GAN advanced topics

  • Here some advanced topics about the GAN are explained

Convolution and Conv2d

  • Convolution is the fundamental operation in CNNs (Convolutional Neural Networks)
  • It extracts features from images by sliding a small filter (kernel) across the input

What is Convolution?

A convolution slides a small kernel (filter) over the input image:

  • At each position, it multiplies the kernel values with the overlapping pixels
  • The sum of these products becomes one output pixel
  • This process detects patterns like edges, textures, and shapes
Input (5x5)              Kernel (3x3)           Output (3x3)
┌───┬───┬───┬───┬───┐    ┌───┬───┬───┐         ┌───┬───┬───┐
│ 1 │ 2 │ 3 │ 0 │ 1 │    │ 1 │ 0 │-1 │         │ ? │ ? │ ? │
├───┼───┼───┼───┼───┤    ├───┼───┼───┤    ──▶  ├───┼───┼───┤
│ 0 │ 1 │ 2 │ 1 │ 0 │    │ 1 │ 0 │-1 │         │ ? │ ? │ ? │
├───┼───┼───┼───┼───┤    ├───┼───┼───┤         ├───┼───┼───┤
│ 1 │ 0 │ 1 │ 2 │ 1 │    │ 1 │ 0 │-1 │         │ ? │ ? │ ? │
├───┼───┼───┼───┼───┤    └───┴───┴───┘         └───┴───┴───┘
│ 2 │ 1 │ 0 │ 1 │ 0 │
├───┼───┼───┼───┼───┤    Kernel slides across input,
│ 0 │ 1 │ 2 │ 0 │ 1 │    computing weighted sums
└───┴───┴───┴───┴───┘

Conv2d in PyTorch

nn.Conv2d applies 2D convolution to images:

import torch
from torch import nn

# Create a Conv2d layer
conv = nn.Conv2d(
    in_channels=3,    # Input channels (e.g., RGB=3)
    out_channels=16,  # Number of filters (output channels)
    kernel_size=3,    # Size of the filter (3x3)
    stride=1,         # Step size when sliding
    padding=1,        # Zero-padding around input
)

# Example: process an RGB image
x = torch.randn(1, 3, 64, 64)  # [Batch, Channels, Height, Width]
y = conv(x)
print("input:", x.shape)   # torch.Size([1, 3, 64, 64])
print("output:", y.shape)  # torch.Size([1, 16, 64, 64])

Key Parameters

Parameter Description Effect on Output Size
kernel_size Size of the sliding filter Larger kernel → smaller output
stride Step size when sliding Larger stride → smaller output
padding Zero-padding around input More padding → larger output

Common Patterns

Same size (stride=1, padding matches kernel):

nn.Conv2d(16, 32, kernel_size=3, stride=1, padding=1)  # 64x64 → 64x64

Half size (stride=2 for downsampling):

nn.Conv2d(16, 32, kernel_size=4, stride=2, padding=1)  # 64x64 → 32x32

Why Convolution Works for Images

  1. Local patterns: Kernels detect local features (edges, corners, textures)
  2. Parameter sharing: Same kernel applied everywhere → fewer parameters
  3. Translation invariance: Can detect a pattern anywhere in the image
  4. Hierarchical features: Stack layers to detect simple → complex patterns

Transposed Convolution (Deconvolution)

  • Standard convolution often reduces spatial dimensions.
  • Transposed convolution increases spatial dimensions.
  • This is essential for image generation, where we upsample from a small feature map to a full-size image.

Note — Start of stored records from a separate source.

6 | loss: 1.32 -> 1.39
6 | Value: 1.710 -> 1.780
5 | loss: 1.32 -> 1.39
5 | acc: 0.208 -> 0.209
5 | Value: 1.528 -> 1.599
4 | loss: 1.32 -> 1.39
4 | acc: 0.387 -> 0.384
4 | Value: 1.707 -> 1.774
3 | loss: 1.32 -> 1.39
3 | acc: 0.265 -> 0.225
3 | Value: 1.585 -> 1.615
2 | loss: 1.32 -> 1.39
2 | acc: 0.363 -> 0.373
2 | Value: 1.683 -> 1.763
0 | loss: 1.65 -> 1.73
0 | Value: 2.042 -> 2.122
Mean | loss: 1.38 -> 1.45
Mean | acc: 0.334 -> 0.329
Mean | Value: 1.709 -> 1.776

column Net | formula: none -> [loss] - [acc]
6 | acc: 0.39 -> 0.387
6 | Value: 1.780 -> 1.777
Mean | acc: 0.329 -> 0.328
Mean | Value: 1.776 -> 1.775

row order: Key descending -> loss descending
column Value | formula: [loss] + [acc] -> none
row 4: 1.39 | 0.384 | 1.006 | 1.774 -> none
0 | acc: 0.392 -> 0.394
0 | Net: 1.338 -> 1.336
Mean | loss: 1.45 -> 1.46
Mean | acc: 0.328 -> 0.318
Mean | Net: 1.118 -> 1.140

What is it (in plain words)?

  • Conv2d takes an image/feature-map and usually makes it smaller (downsampling).
  • ConvTranspose2d does the opposite: it makes a feature-map bigger (upsampling).
  • It is not a true "inverse" of convolution (so "deconvolution" is a confusing nickname).

Why GAN generators use it

  • A generator often starts from a small tensor (like 4x4 or 7x7).
  • Then it repeatedly upsamples until it reaches the final image size.
  • ConvTranspose2d learns how to upsample in a trainable way (not just copying pixels).

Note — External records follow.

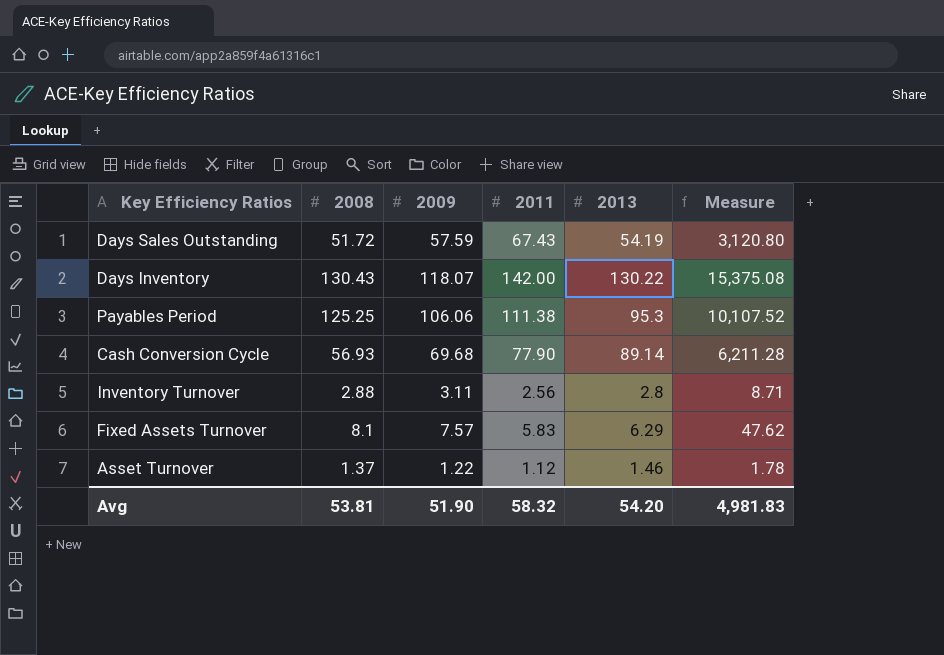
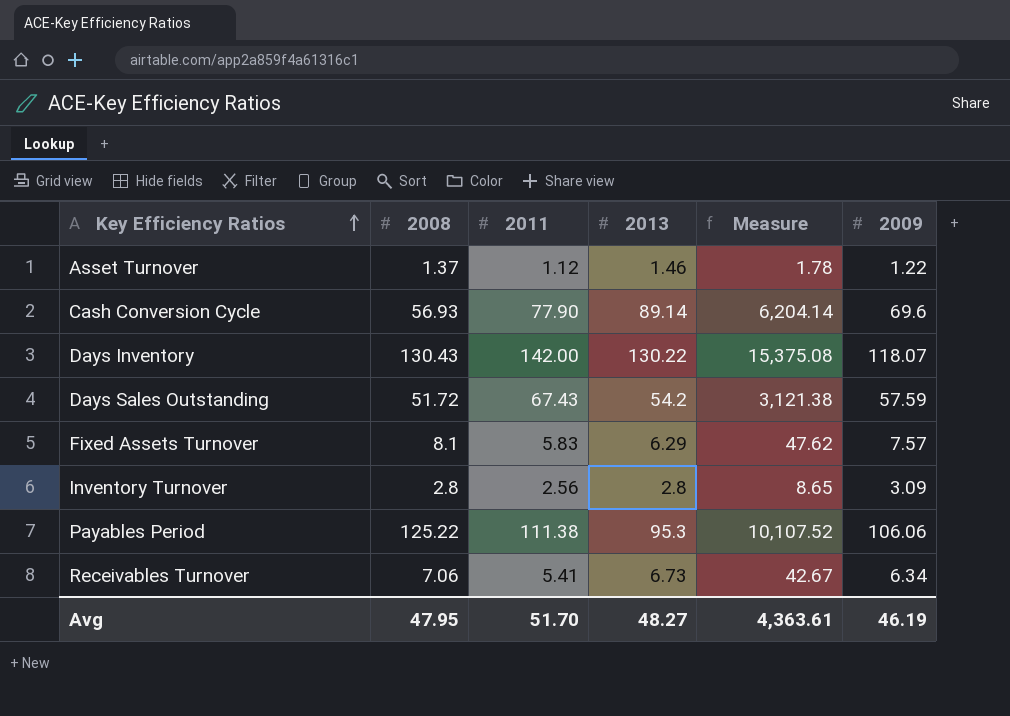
row order: none -> Key Efficiency Ratios ascending
column 2009 | position: 3 -> 6
Cash Conversion Cycle | Measure: 6,211.28 -> 6,204.14
Cash Conversion Cycle | 2009: 69.68 -> 69.6
Days Sales Outstanding | 2013: 54.19 -> 54.2
Days Sales Outstanding | Measure: 3,120.80 -> 3,121.38
Inventory Turnover | 2008: 2.88 -> 2.8
Inventory Turnover | Measure: 8.71 -> 8.65
Inventory Turnover | 2009: 3.11 -> 3.09
Payables Period | 2008: 125.25 -> 125.22
row Receivables Turnover: none -> 7.06 | 5.41 | 6.73 | 42.67 | 6.34
Avg | 2008: 53.81 -> 47.95
Avg | 2011: 58.32 -> 51.70
Avg | 2013: 54.20 -> 48.27
Avg | Measure: 4,981.83 -> 4,363.61
Avg | 2009: 51.90 -> 46.19

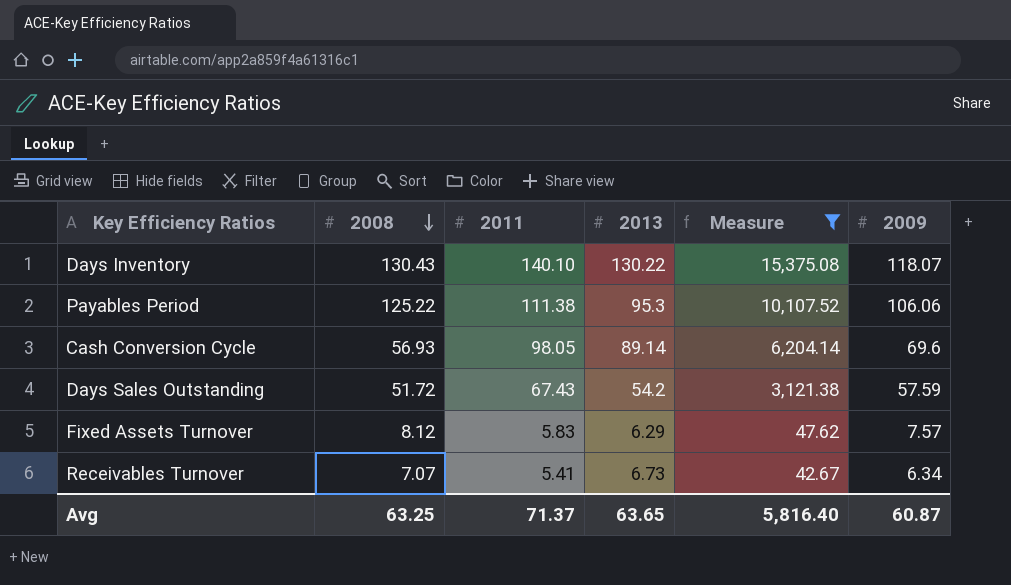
filter: none -> Measure >= 42.67
row order: Key Efficiency Ratios ascending -> 2008 descending
Days Inventory | 2011: 142.00 -> 140.10
Cash Conversion Cycle | 2011: 77.90 -> 98.05
Fixed Assets Turnover | 2008: 8.1 -> 8.12
Receivables Turnover | 2008: 7.06 -> 7.07
Avg | 2008: 47.95 -> 63.25
Avg | 2011: 51.70 -> 71.37
Avg | 2013: 48.27 -> 63.65
Avg | Measure: 4,363.61 -> 5,816.40
Avg | 2009: 46.19 -> 60.87

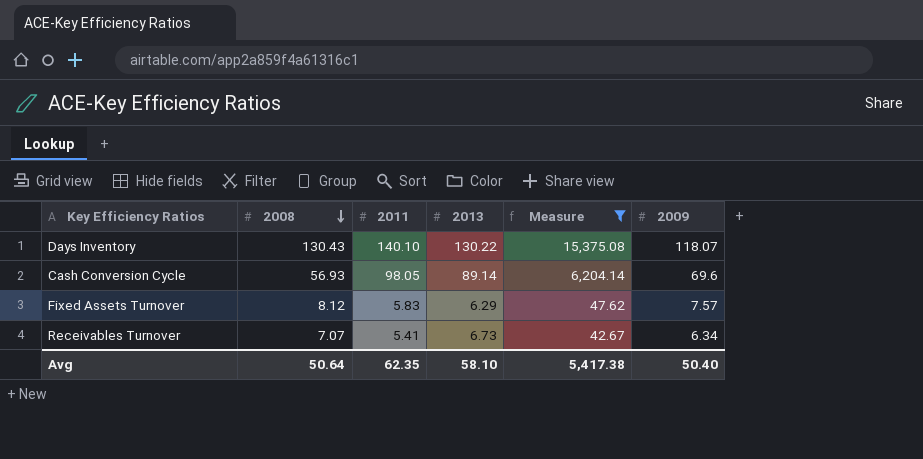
row Payables Period: 125.22 | 111.38 | 95.3 | 10,107.52 | 106.06 -> none
row Days Sales Outstanding: 51.72 | 67.43 | 54.2 | 3,121.38 | 57.59 -> none
Avg | 2008: 63.25 -> 50.64
Avg | 2011: 71.37 -> 62.35
Avg | 2013: 63.65 -> 58.10
Avg | Measure: 5,816.40 -> 5,417.38
Avg | 2009: 60.87 -> 50.40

Primitive example (just shapes)

  • This example shows a common GAN setting: kernel_size=4, stride=2, padding=1 doubles H and W.
import torch
from torch import nn

# Batch=1, Channels=16, Height=8, Width=8
x = torch.randn(1, 16, 8, 8)

up = nn.ConvTranspose2d(
    in_channels=16,
    out_channels=8,
    kernel_size=4,
    stride=2,
    padding=1,
)

y = up(x)
print("input:", x.shape)   # torch.Size([1, 16, 8, 8])
print("output:", y.shape)  # torch.Size([1, 8, 16, 16])

U-Net Architecture

  • U-Net is a popular neural network architecture for image-to-image tasks

Encoder-Decoder Structure

  • U-Net has a U-shaped structure with two parts:

Encoder (downsampling):

  • Shrinks the image step by step: e.g., 96x96 → 48x48 → 24x24 → 12x12 → 6x6
  • Each step extracts higher-level features
  • Captures "what" is in the image (shapes, objects)

Decoder (upsampling):

  • Expands the image back: 6x6 → 12x12 → 24x24 → 48x48 → 96x96
  • Each step reconstructs spatial details
  • Reconstructs "where" things are
Input                                              Output
  │                                                  ▲
  ▼                                                  │
┌─────┐                                          ┌─────┐
│96x96│─────────────────────────────────────────▶│96x96│  Skip Connection
└──┬──┘                                          └──▲──┘
   │                                                │
   ▼                                                │
┌─────┐                                          ┌─────┐
│48x48│─────────────────────────────────────────▶│48x48│  Skip Connection
└──┬──┘                                          └──▲──┘
   │                                                │
   ▼                                                │
┌─────┐                                          ┌─────┐
│24x24│─────────────────────────────────────────▶│24x24│  Skip Connection
└──┬──┘                                          └──▲──┘
   │                                                │
   ▼                                                │
┌─────┐              Bottleneck                  ┌─────┐
│12x12│─────────────────────────────────────────▶│12x12│
└─────┘                                          └─────┘

   ◀─── Encoder (shrink) ───▶  ◀─── Decoder (expand) ───▶

Skip Connections

  • The horizontal arrows in the diagram are skip connections. This is what makes U-Net special.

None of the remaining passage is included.